→ About this exercise
Return all lines from the entries below in which the word "body" is present.

Web page edit records
--------
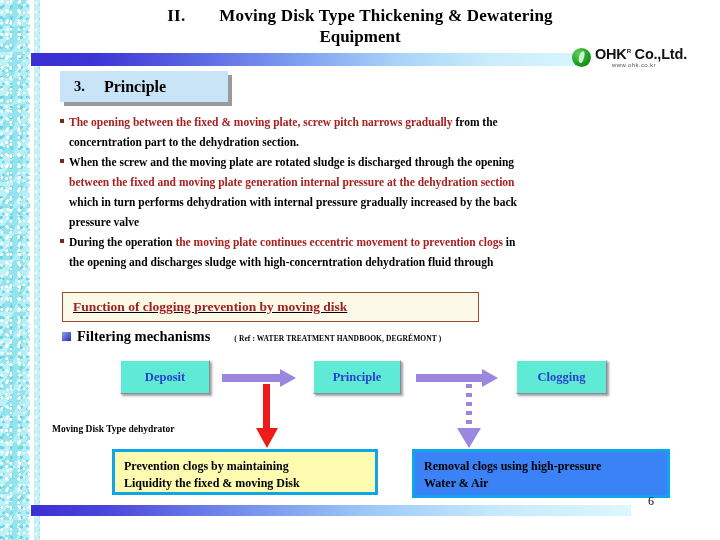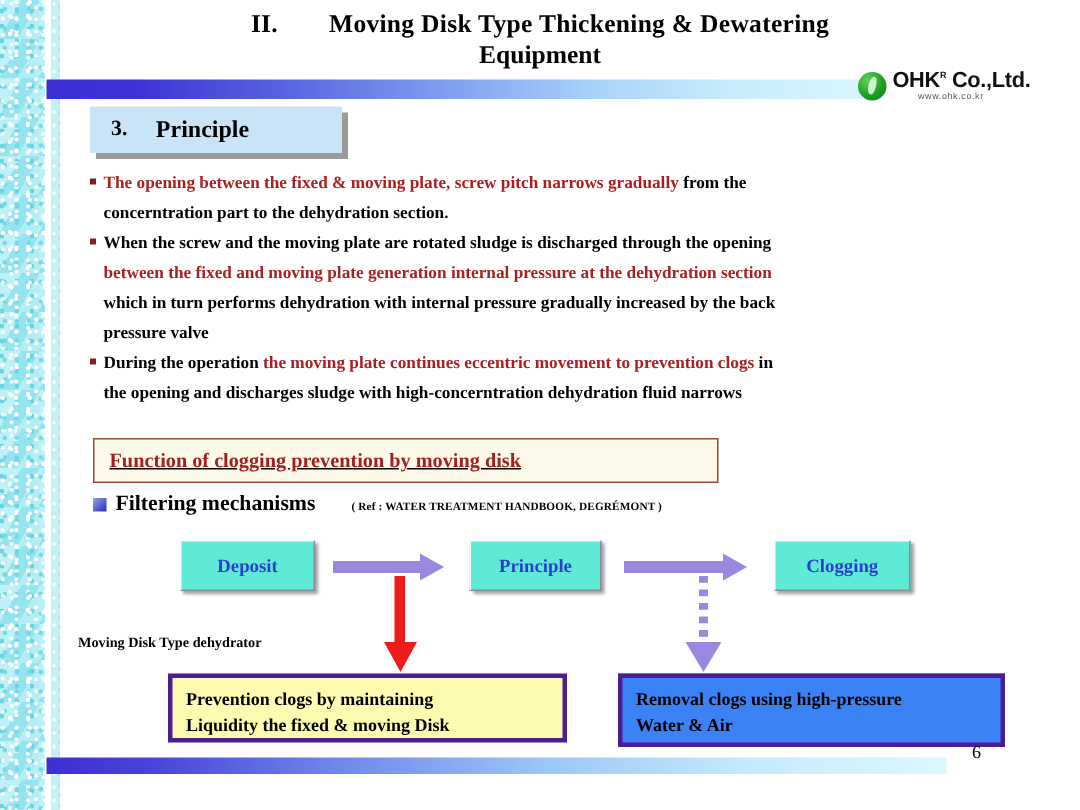--- a/index.html
+++ b/index.html
@@ -208,7 +208,7 @@
       <span class="sq"></span>
       <span class="btext"><span>During the operation </span><span class="red">the moving plate continues eccentric movement to prevention clogs</span><span> in</span></span>
     </div>
-    <div class="cont">the opening and discharges sludge with high-concerntration dehydration fluid narrows</div>
+    <div class="cont">the opening and discharges sludge with high-concerntration dehydration fluid through</div>
   </div>
 
   <div class="fn-banner">

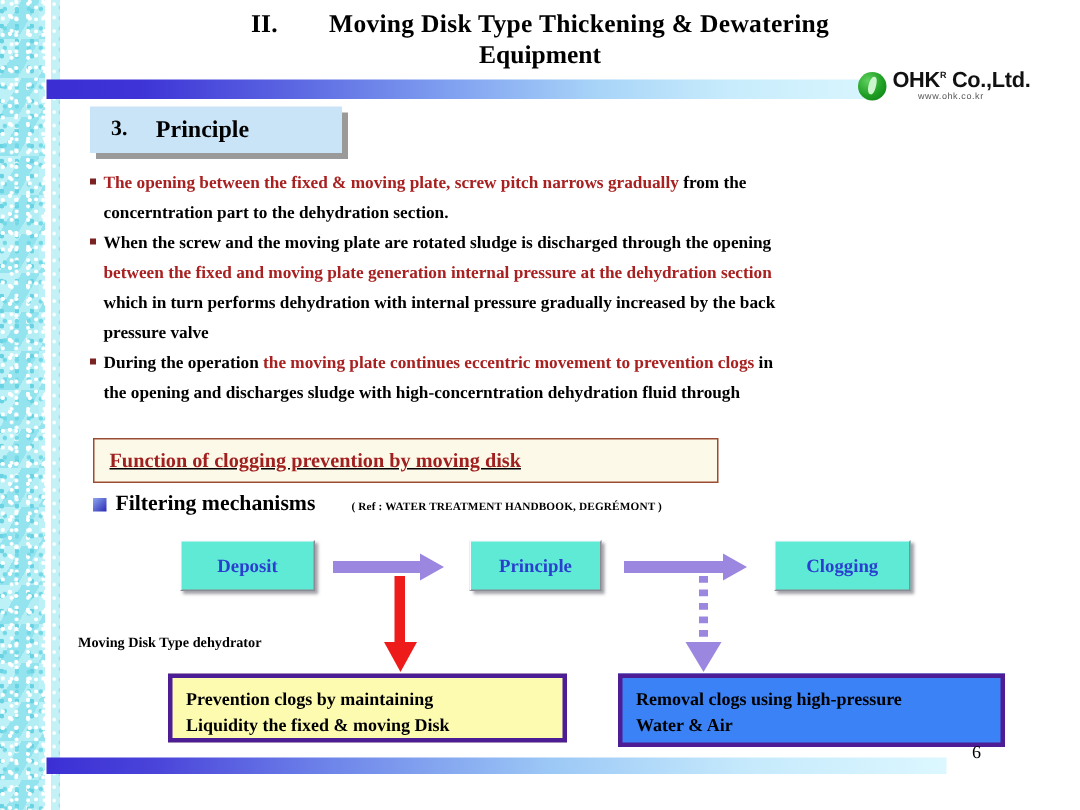--- a/index.html
+++ b/index.html
@@ -152,7 +152,7 @@
   .dehy-label{position:absolute;left:52px;top:424px;font-size:9.5px;font-weight:bold;color:#000;}
 
   
-  .rbox{position:absolute;border:3px solid #4c1d95;display:block;padding:6px 9px;box-sizing:border-box;}
+  .rbox{position:absolute;border:3px solid #0ea5e9;display:block;padding:6px 9px;box-sizing:border-box;}
   #rbox-left{left:112px;top:449px;width:266px;height:46px;background:#fdfbb0;}
   #rbox-right{left:412px;top:449px;width:258px;height:49px;background:#3b82f6;}
   .rbox div{font-size:12px;font-weight:bold;color:#000;line-height:17px;}

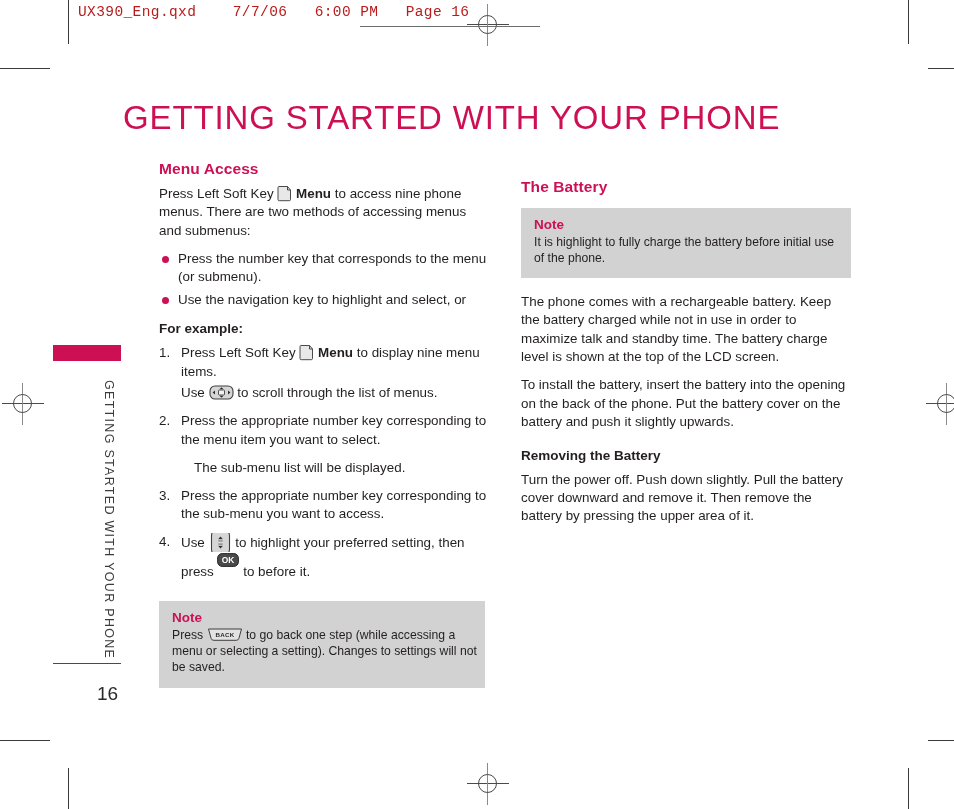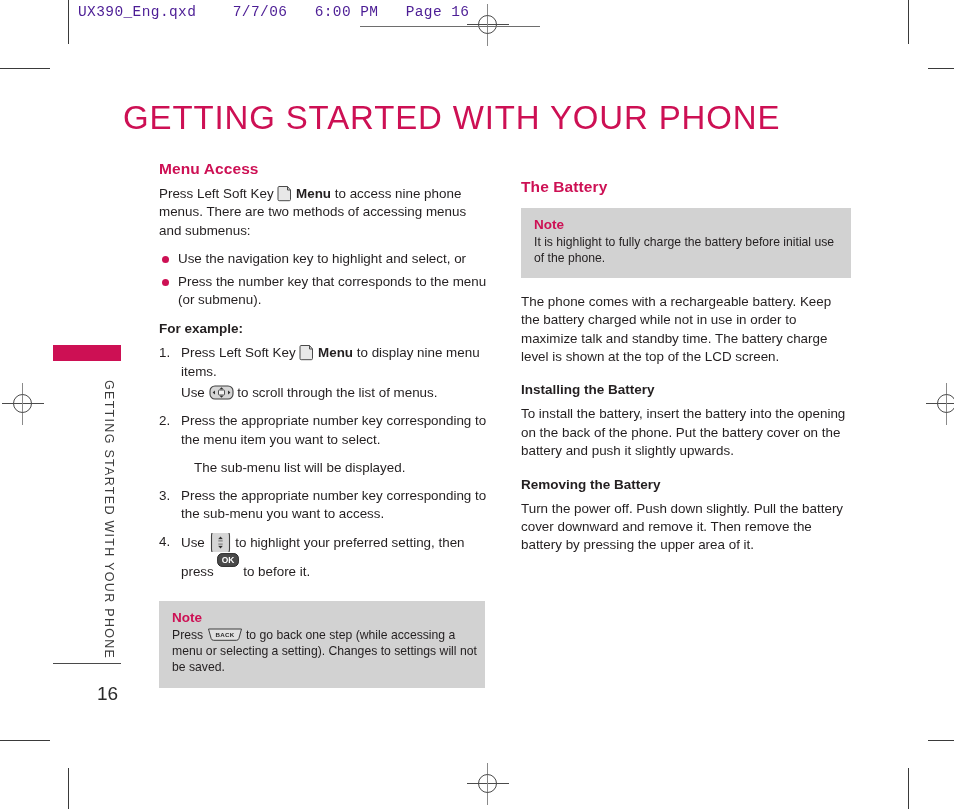--- a/index.html
+++ b/index.html
@@ -61,7 +61,7 @@
     font-family: "Liberation Mono", monospace;
     font-size: 14.5px;
     letter-spacing: 0.4px;
-    color: #4c1d95;
+    color: #b91c1c;
     white-space: pre;
   }
   .slug-rule {

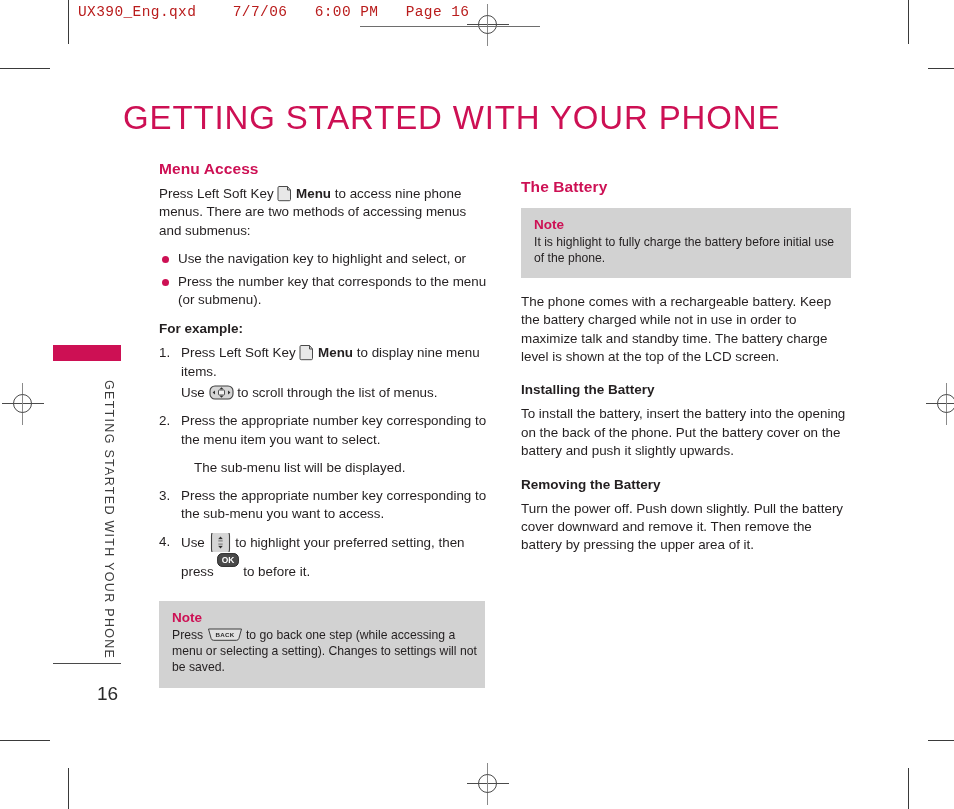--- a/index.html
+++ b/index.html
@@ -307,8 +307,8 @@
   </p>
 
   <ul class="bullets">
+    <li>Press the number key that corresponds to the menu (or submenu).</li>
     <li>Use the navigation key to highlight and select, or</li>
-    <li>Press the number key that corresponds to the menu (or submenu).</li>
   </ul>
 
   <div class="for-example">For example:</div>

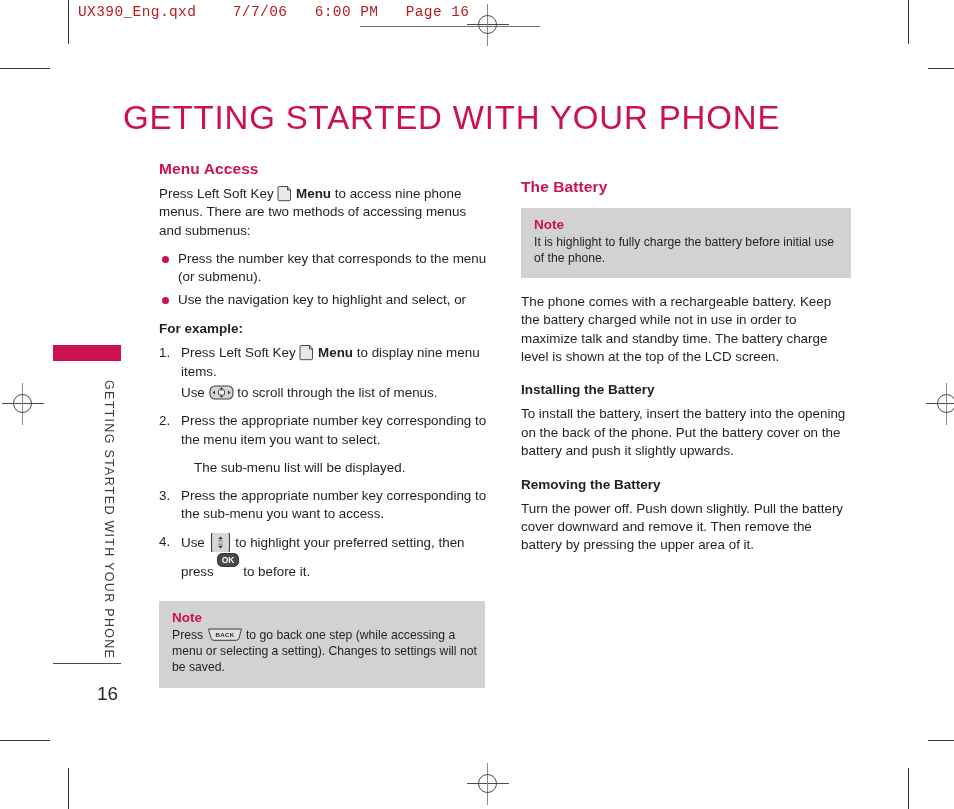--- a/index.html
+++ b/index.html
@@ -378,7 +378,6 @@
 
 <div class="col" style="left:521px; top:293px; width:332px;">
   <p class="body-text">The phone comes with a rechargeable battery. Keep the battery charged while not in use in order to maximize talk and standby time. The battery charge level is shown at the top of the LCD screen.</p>
-  <h3 class="sub-head">Installing the Battery</h3>
   <p class="body-text">To install the battery, insert the battery into the opening on the back of the phone. Put the battery cover on the battery and push it slightly upwards.</p>
   <h3 class="sub-head">Removing the Battery</h3>
   <p class="body-text">Turn the power off. Push down slightly. Pull the battery cover downward and remove it. Then remove the battery by pressing the upper area of it.</p>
--------
→ Answer space
   <p class="body-text">The phone comes with a rechargeable battery. Keep the battery charged while not in use in order to maximize talk and standby time. The battery charge level is shown at the top of the LCD screen.</p>
   <p class="body-text">To install the battery, insert the battery into the opening on the back of the phone. Put the battery cover on the battery and push it slightly upwards.</p>
   <p class="body-text">Turn the power off. Push down slightly. Pull the battery cover downward and remove it. Then remove the battery by pressing the upper area of it.</p>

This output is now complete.